Task description =
All of the lines below need to be copied exactly, apart from the pictures.

Before-and-after page screenshots =
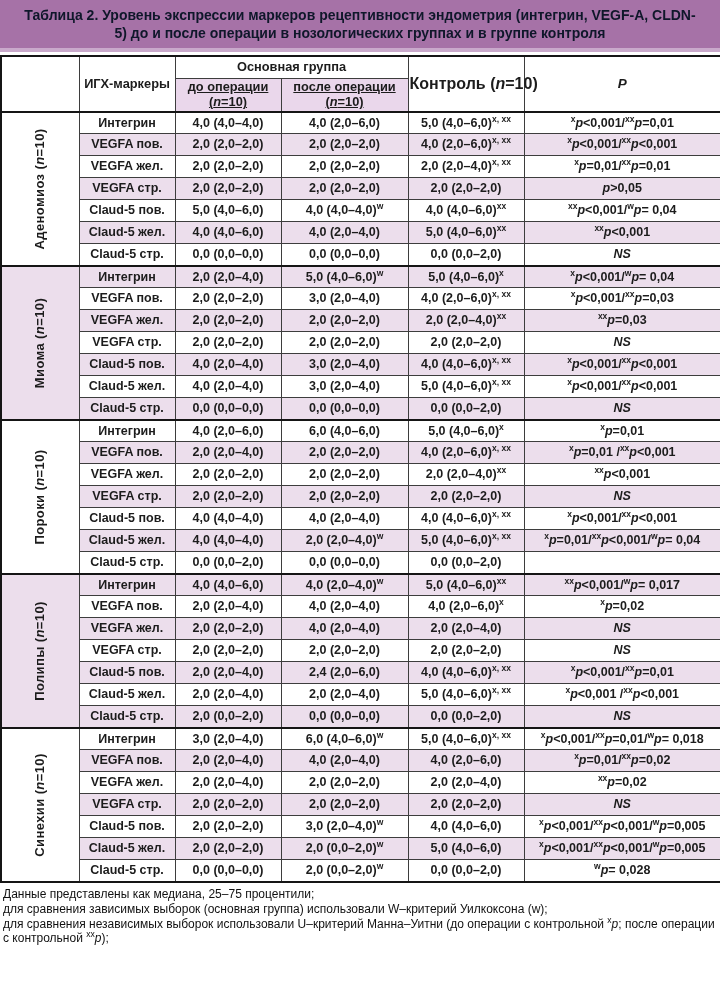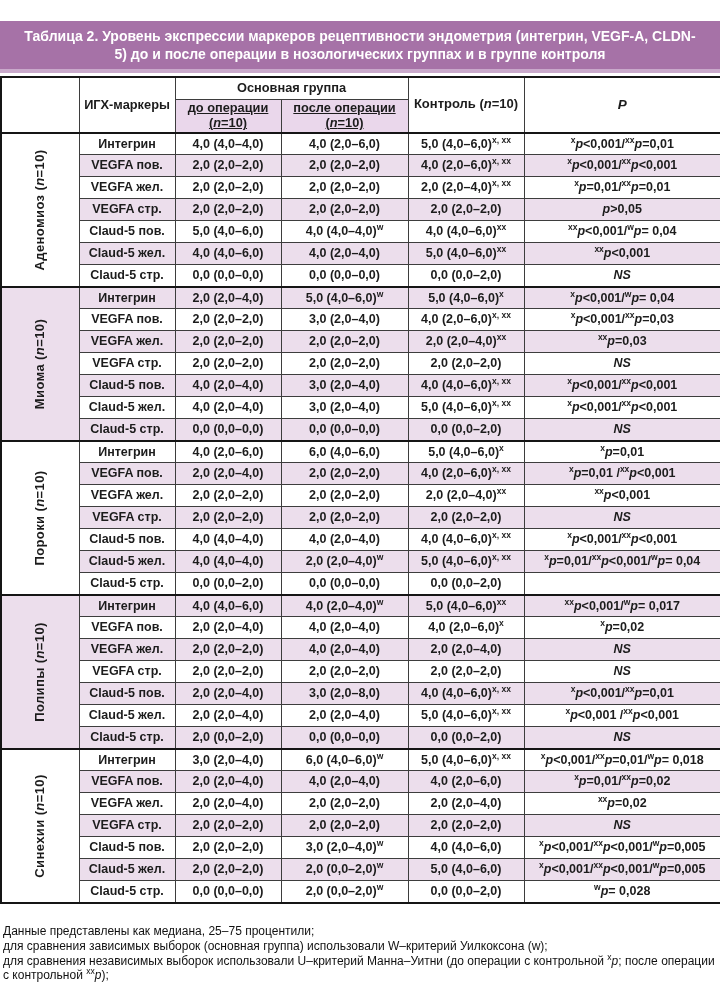--- a/index.html
+++ b/index.html
@@ -11,55 +11,55 @@
     --border-thick:#151515;
   }
   *{box-sizing:border-box;}
   html,body{margin:0;padding:0;background:#fff;}
   body{width:720px;font-family:"Liberation Sans",sans-serif;color:#1c1c1c;}
   .page{width:720px;height:998px;overflow:hidden;background:#fff;}
 
   .title{
     background:var(--title-bg);
     border-bottom:4px solid var(--title-strip);
-    color:#ffffff;font-weight:bold;font-size:14px;line-height:1.32;
-    text-align:center;padding:6px 24px 5px;margin-top:21px;
+    color:#0f172a;font-weight:bold;font-size:14px;line-height:1.32;
+    text-align:center;padding:6px 24px 5px;
   }
 
   table{
     width:720px;border-collapse:collapse;table-layout:fixed;
     margin-top:3px;border:2.5px solid var(--border-thick);
   }
   th,td{border:1px solid var(--border);}
   thead th{
     font-size:12.8px;font-weight:bold;text-align:center;
     padding:1px 1px;background:#fff;line-height:1.15;
   }
   thead tr.top th{height:23px;}
   thead tr.sub th{height:29px;}
   th.shaded{background:var(--subheader-bg);text-decoration:underline;}
-  th.ctrl-h{white-space:nowrap;font-size:13px;}
+  th.ctrl-h{white-space:nowrap;font-size:16px;}
   th.p-h{font-style:italic;font-size:13.5px;}
 
   td{
     height:22px;font-size:12.5px;font-weight:bold;text-align:center;
     padding:0 2px;background:#fff;line-height:1.05;
   }
   tr.alt td{background:var(--row-alt);}
   tbody tr.group-start td{border-top:2.5px solid var(--border-thick);margin-left:11px;}
   td.glabel{position:relative;}
   .rot{
     position:absolute;left:50%;top:50%;
     transform:translate(-50%,-50%) rotate(-90deg);
     white-space:nowrap;font-size:13px;letter-spacing:0.4px;font-weight:bold;
   }
   sup{font-size:8.5px;line-height:0;vertical-align:super;letter-spacing:0;}
 
   .footnotes{
-    padding:20px 4px 0 3px;font-size:12px;line-height:1.24;
+    padding:4px 4px 0 3px;font-size:12px;line-height:1.24;
     font-weight:normal;color:#111;
   }
   .footnotes div{margin:0;}
 </style>
 </head>
 <body>
 
 <div class="page">
   <div class="title">Таблица 2. Уровень экспрессии маркеров рецептивности эндометрия (интегрин, VEGF-A, CLDN-5) до и после операции в нозологических группах и в группе контроля</div>
 
@@ -269,21 +269,21 @@
         <tr>
           <td>VEGFA стр.</td>
           <td>2,0 (2,0–2,0)</td>
           <td>2,0 (2,0–2,0)</td>
           <td>2,0 (2,0–2,0)</td>
           <td><i>NS</i></td>
         </tr>
         <tr class="alt">
           <td>Claud-5 пов.</td>
           <td>2,0 (2,0–4,0)</td>
-          <td>3,0 (2,0–8,0)</td>
+          <td>2,4 (2,0–6,0)</td>
           <td>4,0 (4,0–6,0)<sup>х, хх</sup></td>
           <td><sup>х</sup><i>p</i>&lt;0,001/<sup>хх</sup><i>p</i>=0,01</td>
         </tr>
         <tr>
           <td>Claud-5 жел.</td>
           <td>2,0 (2,0–4,0)</td>
           <td>2,0 (2,0–4,0)</td>
           <td>5,0 (4,0–6,0)<sup>х, хх</sup></td>
           <td><sup>х</sup><i>p</i>&lt;0,001 /<sup>хх</sup><i>p</i>&lt;0,001</td>
         </tr>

Written answer =
--- a/index.html
+++ b/index.html
@@ -11,55 +11,55 @@
     --border-thick:#151515;
   }
   *{box-sizing:border-box;}
   html,body{margin:0;padding:0;background:#fff;}
   body{width:720px;font-family:"Liberation Sans",sans-serif;color:#1c1c1c;}
   .page{width:720px;height:998px;overflow:hidden;background:#fff;}
 
   .title{
     background:var(--title-bg);
     border-bottom:4px solid var(--title-strip);
-    color:#ffffff;font-weight:bold;font-size:14px;line-height:1.32;
-    text-align:center;padding:6px 24px 5px;margin-top:21px;
+    color:#0f172a;font-weight:bold;font-size:14px;line-height:1.32;
+    text-align:center;padding:6px 24px 5px;
   }
 
   table{
     width:720px;border-collapse:collapse;table-layout:fixed;
     margin-top:3px;border:2.5px solid var(--border-thick);
   }
   th,td{border:1px solid var(--border);}
   thead th{
     font-size:12.8px;font-weight:bold;text-align:center;
     padding:1px 1px;background:#fff;line-height:1.15;
   }
   thead tr.top th{height:23px;}
   thead tr.sub th{height:29px;}
   th.shaded{background:var(--subheader-bg);text-decoration:underline;}
-  th.ctrl-h{white-space:nowrap;font-size:13px;}
+  th.ctrl-h{white-space:nowrap;font-size:16px;}
   th.p-h{font-style:italic;font-size:13.5px;}
 
   td{
     height:22px;font-size:12.5px;font-weight:bold;text-align:center;
     padding:0 2px;background:#fff;line-height:1.05;
   }
   tr.alt td{background:var(--row-alt);}
   tbody tr.group-start td{border-top:2.5px solid var(--border-thick);margin-left:11px;}
   td.glabel{position:relative;}
   .rot{
     position:absolute;left:50%;top:50%;
     transform:translate(-50%,-50%) rotate(-90deg);
     white-space:nowrap;font-size:13px;letter-spacing:0.4px;font-weight:bold;
   }
   sup{font-size:8.5px;line-height:0;vertical-align:super;letter-spacing:0;}
 
   .footnotes{
-    padding:20px 4px 0 3px;font-size:12px;line-height:1.24;
+    padding:4px 4px 0 3px;font-size:12px;line-height:1.24;
     font-weight:normal;color:#111;
   }
   .footnotes div{margin:0;}
 </style>
 </head>
 <body>
 
 <div class="page">
   <div class="title">Таблица 2. Уровень экспрессии маркеров рецептивности эндометрия (интегрин, VEGF-A, CLDN-5) до и после операции в нозологических группах и в группе контроля</div>
 
@@ -269,21 +269,21 @@
         <tr>
           <td>VEGFA стр.</td>
           <td>2,0 (2,0–2,0)</td>
           <td>2,0 (2,0–2,0)</td>
           <td>2,0 (2,0–2,0)</td>
           <td><i>NS</i></td>
         </tr>
         <tr class="alt">
           <td>Claud-5 пов.</td>
           <td>2,0 (2,0–4,0)</td>
-          <td>3,0 (2,0–8,0)</td>
+          <td>2,4 (2,0–6,0)</td>
           <td>4,0 (4,0–6,0)<sup>х, хх</sup></td>
           <td><sup>х</sup><i>p</i>&lt;0,001/<sup>хх</sup><i>p</i>=0,01</td>
         </tr>
         <tr>
           <td>Claud-5 жел.</td>
           <td>2,0 (2,0–4,0)</td>
           <td>2,0 (2,0–4,0)</td>
           <td>5,0 (4,0–6,0)<sup>х, хх</sup></td>
           <td><sup>х</sup><i>p</i>&lt;0,001 /<sup>хх</sup><i>p</i>&lt;0,001</td>
         </tr>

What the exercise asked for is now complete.